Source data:
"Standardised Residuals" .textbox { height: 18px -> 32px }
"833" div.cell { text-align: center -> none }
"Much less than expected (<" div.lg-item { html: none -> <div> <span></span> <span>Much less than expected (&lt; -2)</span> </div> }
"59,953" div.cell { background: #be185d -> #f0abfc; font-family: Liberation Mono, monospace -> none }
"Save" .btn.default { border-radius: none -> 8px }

Instructions to follow:
Go through the records above. Copy each line in which the string "none" appears.

Expected output:
"833" div.cell { text-align: center -> none }
"Much less than expected (<" div.lg-item { html: none -> <div> <span></span> <span>Much less than expected (&lt; -2)</span> </div> }
"59,953" div.cell { background: #be185d -> #f0abfc; font-family: Liberation Mono, monospace -> none }
"Save" .btn.default { border-radius: none -> 8px }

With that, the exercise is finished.